About this exercise - Across these entries, count the lines holding the string "solid"; the number is the whole answer.

[Web interface edit records]
= = = = = = =
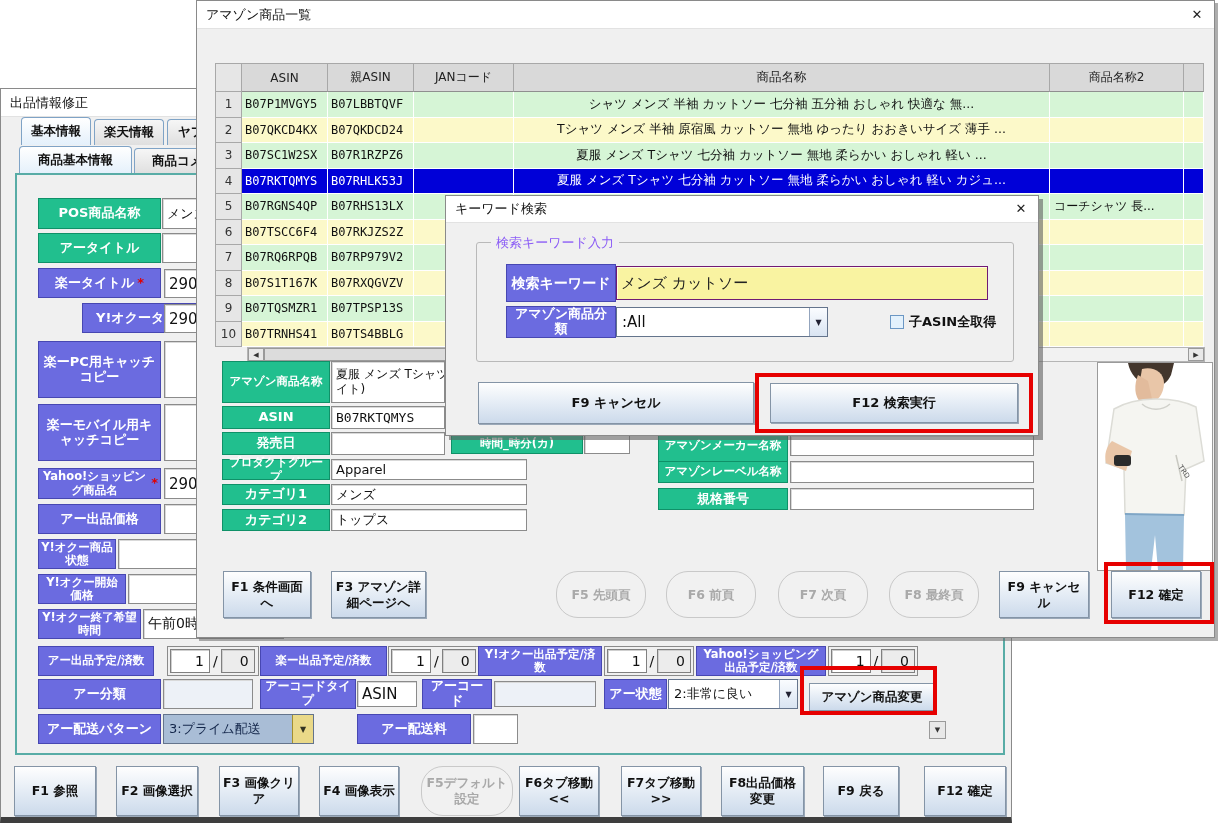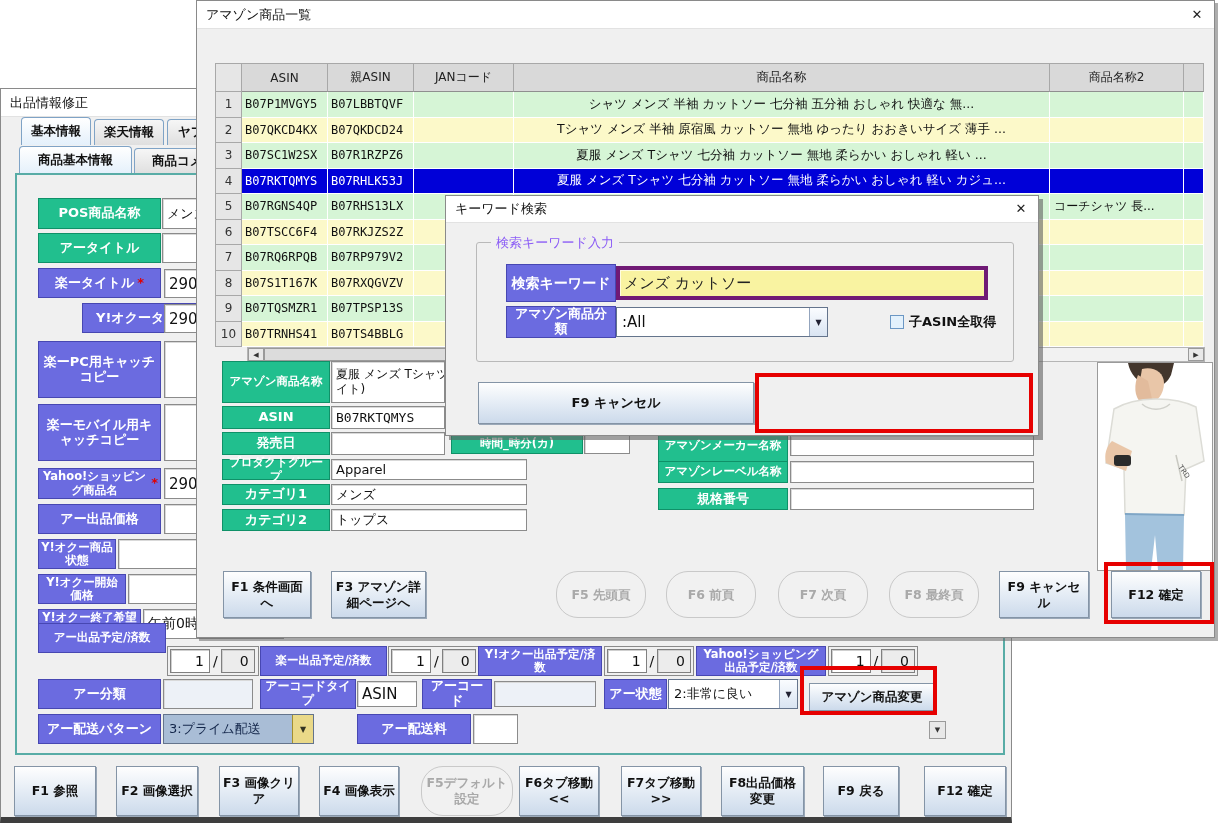--- a/index.html
+++ b/index.html
@@ -82,7 +82,7 @@
   .legend{position:absolute;top:-9px;left:14px;background:#f0f0f0;padding:0 5px;font-size:13px;color:#8b5cf6;}
   .cbx{position:absolute;width:14px;height:14px;box-sizing:border-box;background:#e3f1fc;border:1px solid #6b97c4;}
   .hl{position:absolute;box-sizing:border-box;border:4px solid #e60000;background:transparent;}
-  .yellowin{background:#f9f3a1;border:4px solid #701a75;box-shadow:inset 1px 1px 0 #fffce0;font-size:15px;color:#222;}
+  .yellowin{background:#f9f3a1;border:1px solid #701a75;box-shadow:inset 1px 1px 0 #fffce0;font-size:15px;color:#222;}
 </style>
 </head>
 <body>

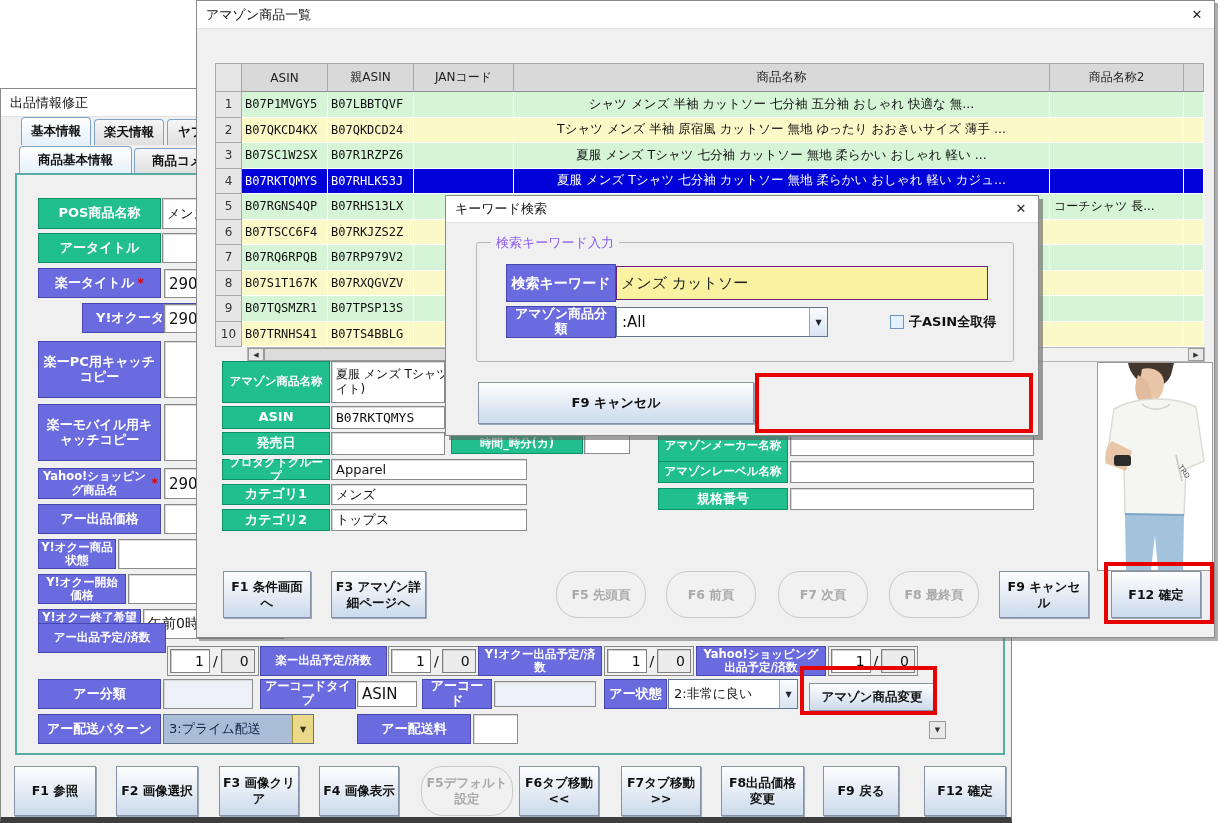--- a/index.html
+++ b/index.html
@@ -541,6 +541,9 @@
   <div class="btn" style="left:32px;top:186px;width:276px;height:42px;font-size:13px;">
     <span>F9  キャンセル</span>
   </div>
+  <div class="btn" style="left:324px;top:187px;width:248px;height:40px;font-size:13px;">
+    <span>F12  検索実行</span>
+  </div>
 </div>
 
 <div class="hl" style="left:755px;top:373px;width:278px;height:60px;z-index:5;"></div>

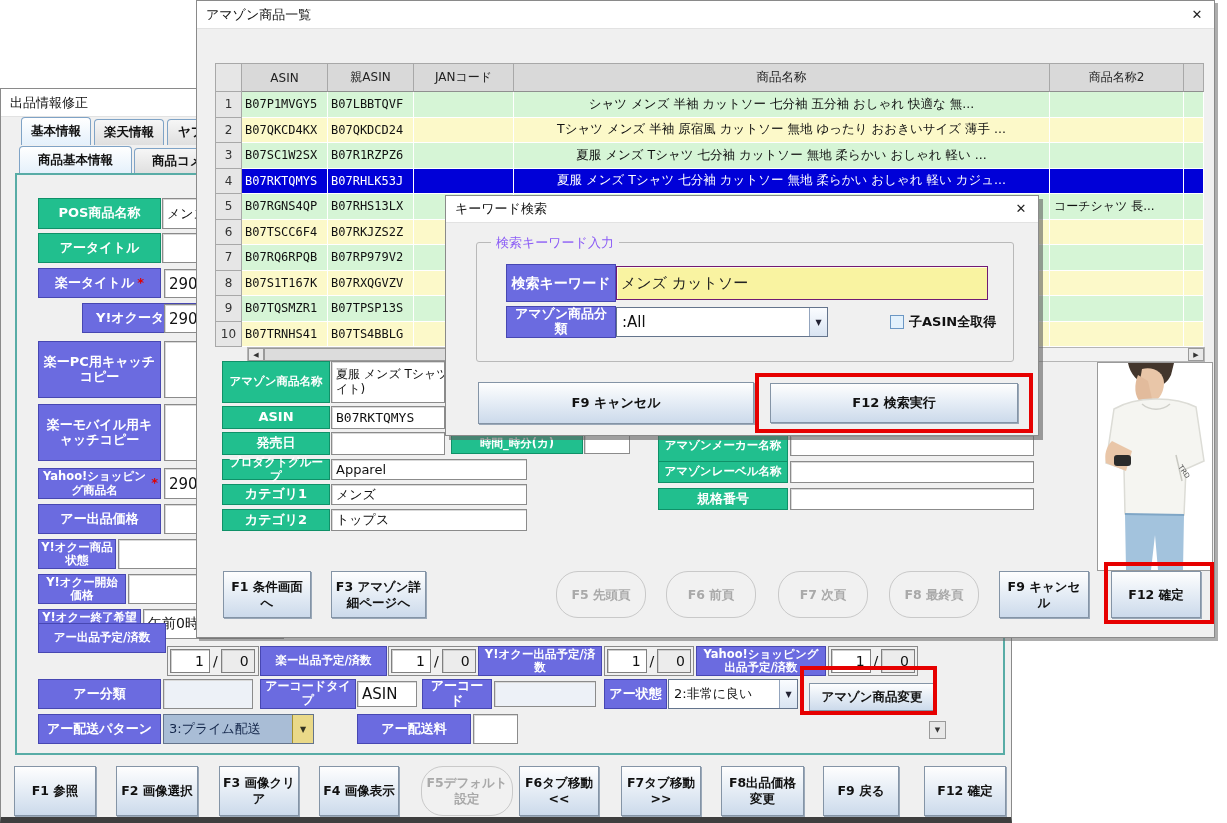--- a/index.html
+++ b/index.html
@@ -178,7 +178,7 @@
     <span>午前0時</span>
   </div>
 
-  <div class="bl sm" style="left:37px;top:534px;width:128px;height:30px;">
+  <div class="bl sm" style="left:37px;top:557px;width:116px;height:30px;">
     <span>アー出品予定/済数</span>
   </div>
   <div class="pair" style="left:166px;top:557px;width:92px;height:30px;">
= = = = = = =
Output of the exercise - 4